City without a Thousand Trades - what makes Brummies and what happened to Birmingham?

In my preceding post I noted the City Council's pertinent question of What makes us Brummies? The new Labour City Council has sought to answer how the city should be regarded in the 21st century; the city was once known as the city of a thousand trades before being defined as the city of the motor car and then the birthplace of heavy metal but now is a city of an estimated 150 different ethnic, faith, social and cultural groups,

A look at the current opinion of voters on the quick vote on the Birmingham Mail website today, Monday 16 July, however shows more people think there isn't a 'typical Brummie'.

Quick Vote   Is there such a thing as a "typical Brummie"?
Yes - 45.0%
No - 55.0%

Birmingham is the most diverse city outside of London as noted in the Guardian newspapers report on Britain: the world in one country,,,1690291,00.html , and the question of identity is also one of the values of this diverse community, A Birmingham multicultural welcome to the UK.

Councillor Waseem Zaffar, Chairman of the 'Social Cohesion and Community Safety' Scrutiny Committee notes the large settled communities in Birmingham, particularly West Indians, Pakistanis, Irish, Indians and now Somalians, Nigerians and Tamils for example,  As the Councillor notes, it's stopped being a question of us and them and is now the city of 'we' and the question of 'who are we'.
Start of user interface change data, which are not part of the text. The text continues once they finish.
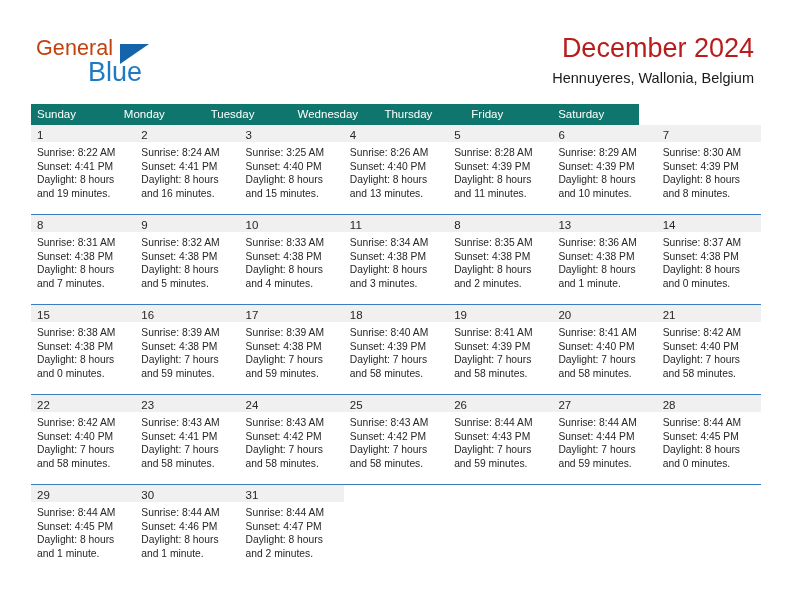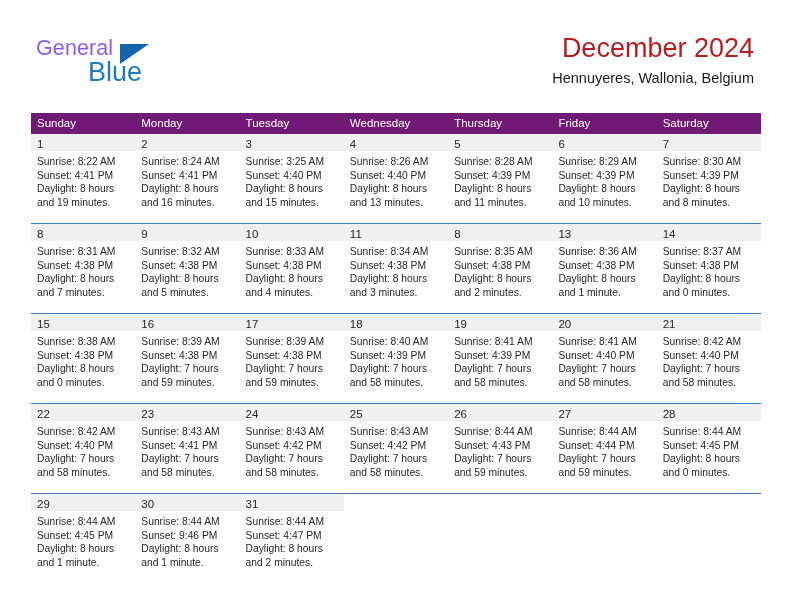--- a/index.html
+++ b/index.html
@@ -43,7 +43,7 @@
     top: 0;
     font-size: 21.5px;
     letter-spacing: 0.1px;
-    color: #8b5cf6;
+    color: #c2410c;
     font-family: "Liberation Sans", sans-serif;
   }
   .logo-blue {

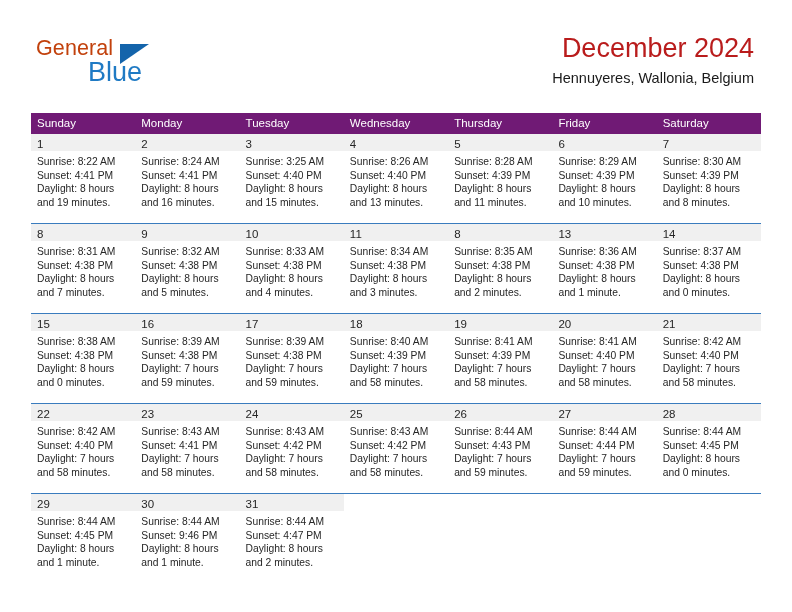--- a/index.html
+++ b/index.html
@@ -95,9 +95,8 @@
   }
   .dow-row {
     display: flex;
-    width: 730px;
-    background: #701a75;
-    margin-top: 9px;
+    width: 608px;
+    background: #0f766e;
   }
   .dow-cell {
     flex: 1 1 0;

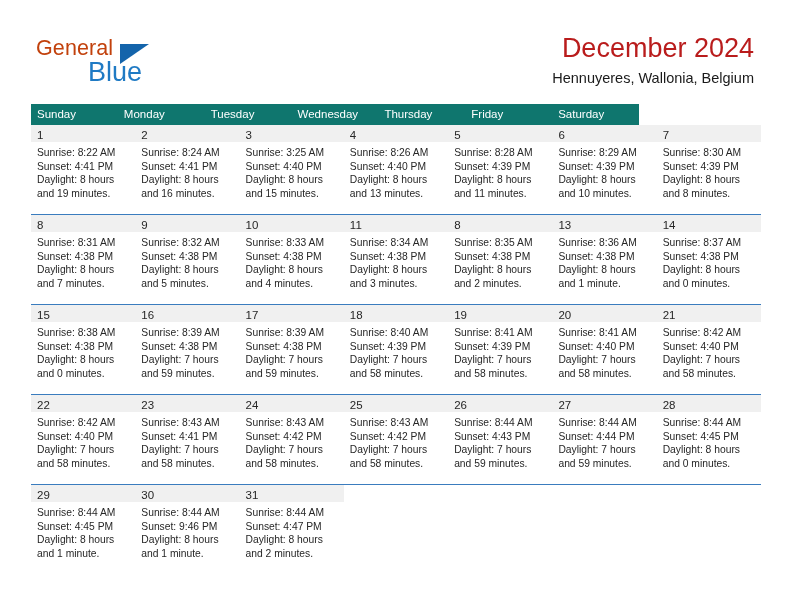--- a/index.html
+++ b/index.html
@@ -462,7 +462,7 @@
         <div class="day-num-band"><span class="day-num">30</span></div>
         <div class="day-body">
           <div class="info-line">Sunrise: 8:44 AM</div>
-          <div class="info-line">Sunset: 9:46 PM</div>
+          <div class="info-line">Sunset: 4:46 PM</div>
           <div class="info-line">Daylight: 8 hours</div>
           <div class="info-line">and 1 minute.</div>
         </div>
But is there a Brummie identity based on this rich mix of people?  I'd like to think there is a Brummie identity that might be comparable to northern cities such as Liverpool, Manchester or Newcastle but riots in Birmingham last year, the high rate of unemployment and the young population might be masking a real question of identity and a collective city conscious that rarely seems to materialise when compared to the outpouring of collective city wide consciousness seen in other cities.

Perhaps Birmingham needs to collectively take a lead from Chief Rabbi Oliver Sacks' 'The Dignity of Difference' book.  We should see the diversity of Birmingham not as a need to create a false idea of homogenised diversity but as a series of distinct communities that we celebrate as existing independently of each other and helping to create tolerance through a collective identity as being Birmingham but in dialogue with each other.  Sacks challenges that instead of putting differences aside and searching for commonalities to be all-inclusive we question whether this dialogue is any good and that rather we should embrace our differences.  In his book, which explores this question through his Jewish faith he suggests that monotheism doesn't mean there's only one way to God, rather the belief that the unity of God creates diversity.  Sacks also notes that communities are very good at talking to their own members but not to other communities.  Perhaps Birmingham should be bold and encourage communities to speak to each other more but respect their differences and not feel a need to be an artificial homogenised group avoiding differences for the sake of commonalities.

For me it is the rich mix of people and the constant influx of people through immigration and asylum that has led to the success of the city and region in it's history of a can-do city and it is the collective whole of these communities which creates Birmingham and it's can-do and will-do attitude but it is also the shared experience and history of the city that has helped create an identity.

The Centre for Cities report, Cities Outlook 1901, challenges us to look to the past as a means to look to future policy and particularly how Birmingham's motoring engineering heritage has had an effect on it's industrial development.  Perhaps it's these significant historical and social changes that are a key component of the questioning of identity as Brummies - how we moved from skilled workforce to decline in industry and how we changed from a focus on automotive industry to a future with growth dependent on a now threatened public sector but seeking to change it's workforce and future.

On the Centre for Cities blog Naomi Clayton asks, What happened to the 'City of a Thousand Trades?' Birmingham from 1901 to today.  In 1901 Birmingham was a City of a Thousand Trades attracting highly skilled people with levels of enterprise high and unemployment low and only 12 per cent employed in the city in vehicle manufacture.  The 1930s and the availability of credit and a cheap pound allowed expansion in manufacturing and particularly automotives so that by 1951 72% of manufacturing workforce was employed in the industry but the effect of the1945 Distribution of Industry Act making it difficult for new industry to locate in the city.

The 1970s recession and collapse of the automotive industry saw Birmingham suffer significantly compared to other manufacturing centres as it was so heavily dependent on automotives; from 1901 and high unemployment and high wages the city moved to high unemployment and deprivation with only recent growth being created from the public sector. 


Anonymous said…
Really enjoyed reading this post on Birmingham; there's a lot of talent and skill in our young people, just a shortage of jobs. Perhaps it's time to revive some of the manufacturing tasks given over to machinery and make more goods by hand? I feel people do appreciate hand-made goods much more these days and talking to a human at the end of the line rather than a recorded message. Humans were built to work, it gives us a sense of purpose and a means to survive. Are we automating everything for the sake of it? I use technology as much as anyone else but I question whether it really is more efficient and does it improve our lives, as much as we're led to believe?